Author: Antoine Pitrou <[email protected]>
AuthorDate: Thu Oct 18 15:34:35 2018 -0400
ARROW-1019: [C++] Implement compressed streams
Implement `CompressedInputStream` and `CompressedOutputStream` C++ classes.
Tested with gzip, brotli and zstd codecs.

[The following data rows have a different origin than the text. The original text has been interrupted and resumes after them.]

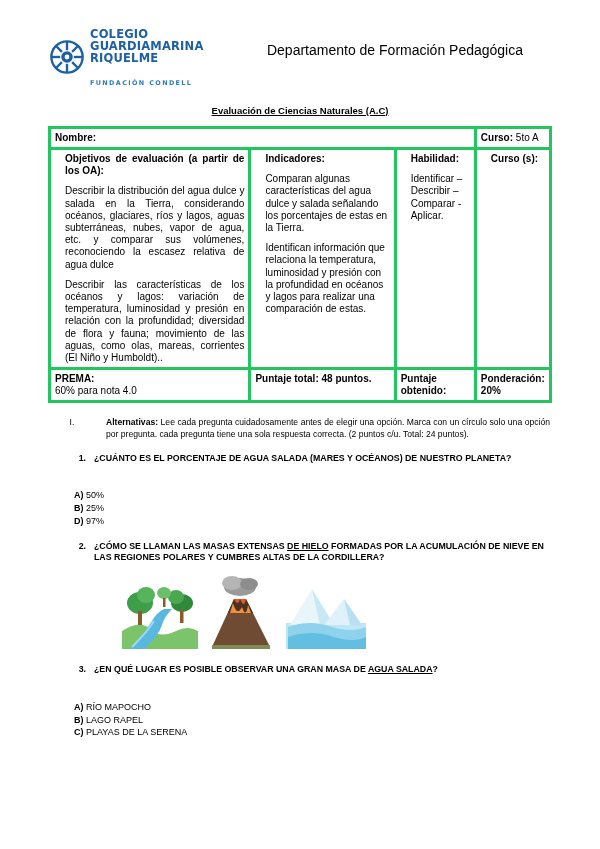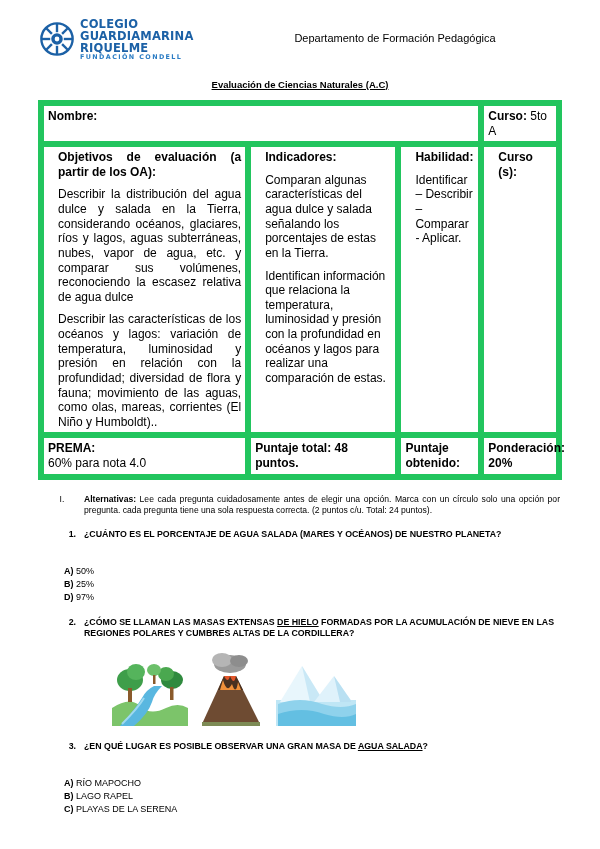--- a/index.html
+++ b/index.html
@@ -12,21 +12,21 @@
     background: #ffffff;
     font-family: "Liberation Sans", sans-serif;
     color: #000000;
     font-size: 9px;
     overflow: hidden;
   }
   .page {
     position: relative;
     width: 600px;
     height: 849px;
-    padding: 0;
+    padding: 10px;
     box-sizing: border-box;
   }
 
   
   .header {
     display: flex;
     align-items: flex-start;
     padding: 18px 40px 0 40px;
     box-sizing: border-box;
   }
@@ -50,26 +50,26 @@
     font-size: 11.5px;
     color: #1c61a6;
     letter-spacing: 0.2px;
   }
   .logo-line3 {
     font-family: "DejaVu Sans", sans-serif;
     font-weight: bold;
     font-size: 6.4px;
     color: #2b7cc4;
     letter-spacing: 1.4px;
-    margin-top: 0;
+    margin-top: 16px;
   }
   .dept {
     flex: 1;
     text-align: center;
-    font-size: 11px;
+    font-size: 14px;
     padding-top: 14px;
     padding-right: 20px;
   }
 
   
   .doc-title {
     text-align: center;
     font-weight: bold;
     font-size: 9.5px;
     text-decoration: underline;
@@ -79,24 +79,24 @@
   
   .tbl-wrap {
     margin: 10px 38px 0 38px;
   }
   table.main {
     border-collapse: collapse;
     width: 100%;
     table-layout: fixed;
   }
   table.main td {
-    border: 6px solid #22c55e;
+    border: 3px solid #22c55e;
     vertical-align: top;
     padding: 3px 4px;
-    font-size: 12px;
+    font-size: 10px;
     line-height: 1.22;
   }
   td.tall { height: 180px; }
   .b { font-weight: bold; }
   .just { text-align: justify; }
   .p { margin: 0 0 8px 10px; }
   .p:last-child { margin-bottom: 0; }
 
   
   .body {
@@ -109,20 +109,21 @@
     line-height: 1.3;
   }
   .instr .num {
     width: 44px;
     flex: 0 0 44px;
     text-align: center;
   }
   .instr .txt {
     flex: 1;
     text-align: justify;
+    margin-left: 12px;
   }
   .instr .txt b { font-weight: bold; }
 
   .q {
     display: flex;
     margin-top: 13px;
     font-size: 8.8px;
     line-height: 1.3;
   }
   .q .qnum {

I initially intended to expose the functionality in Python, but
`NativeFile` expects a `RandomAccessFile` in read mode (rather than a mere
`InputStream`).
Author: Antoine Pitrou <[email protected]>
Closes #2777 from pitrou/ARROW-1019-compressed-streams and squashes the
following commits:
64461f3e5 <Antoine Pitrou> Address review comments
0efd75ffb <Antoine Pitrou> Add tests for truncated and invalid data
77bce461f <Antoine Pitrou> Add Flush() tests
4066f2347 <Antoine Pitrou> Allow passing an explicit MemoryPool
9011a5d6e <Antoine Pitrou> Remove debug prints
d5582ca30 <Antoine Pitrou> Reduce test duration with Valgrind
9cde69bfd <Antoine Pitrou> ARROW-1019: Implement compressed streams
---
cpp/src/arrow/CMakeLists.txt | 1 +
cpp/src/arrow/io/CMakeLists.txt | 2 +
cpp/src/arrow/io/compressed.cc | 399 +++++++++++++++++++++++++++++++++
cpp/src/arrow/io/compressed.h | 113 ++++++++++
cpp/src/arrow/io/io-compressed-test.cc | 243 ++++++++++++++++++++
5 files changed, 758 insertions(+)
diff --git a/cpp/src/arrow/CMakeLists.txt b/cpp/src/arrow/CMakeLists.txt
index 290b3c9..9a2f3a4 100644
--- a/cpp/src/arrow/CMakeLists.txt
+++ b/cpp/src/arrow/CMakeLists.txt
@@ -38,6 +38,7 @@ set(ARROW_SRCS
csv/reader.cc
io/buffered.cc
+ io/compressed.cc
io/file.cc
io/interfaces.cc
io/memory.cc
diff --git a/cpp/src/arrow/io/CMakeLists.txt b/cpp/src/arrow/io/CMakeLists.txt
index ff6b854..d21bb16 100644
--- a/cpp/src/arrow/io/CMakeLists.txt
+++ b/cpp/src/arrow/io/CMakeLists.txt
@@ -19,6 +19,7 @@
# arrow_io : Arrow IO interfaces
ADD_ARROW_TEST(io-buffered-test)
+ADD_ARROW_TEST(io-compressed-test)
ADD_ARROW_TEST(io-file-test)
if (ARROW_HDFS AND NOT ARROW_BOOST_HEADER_ONLY)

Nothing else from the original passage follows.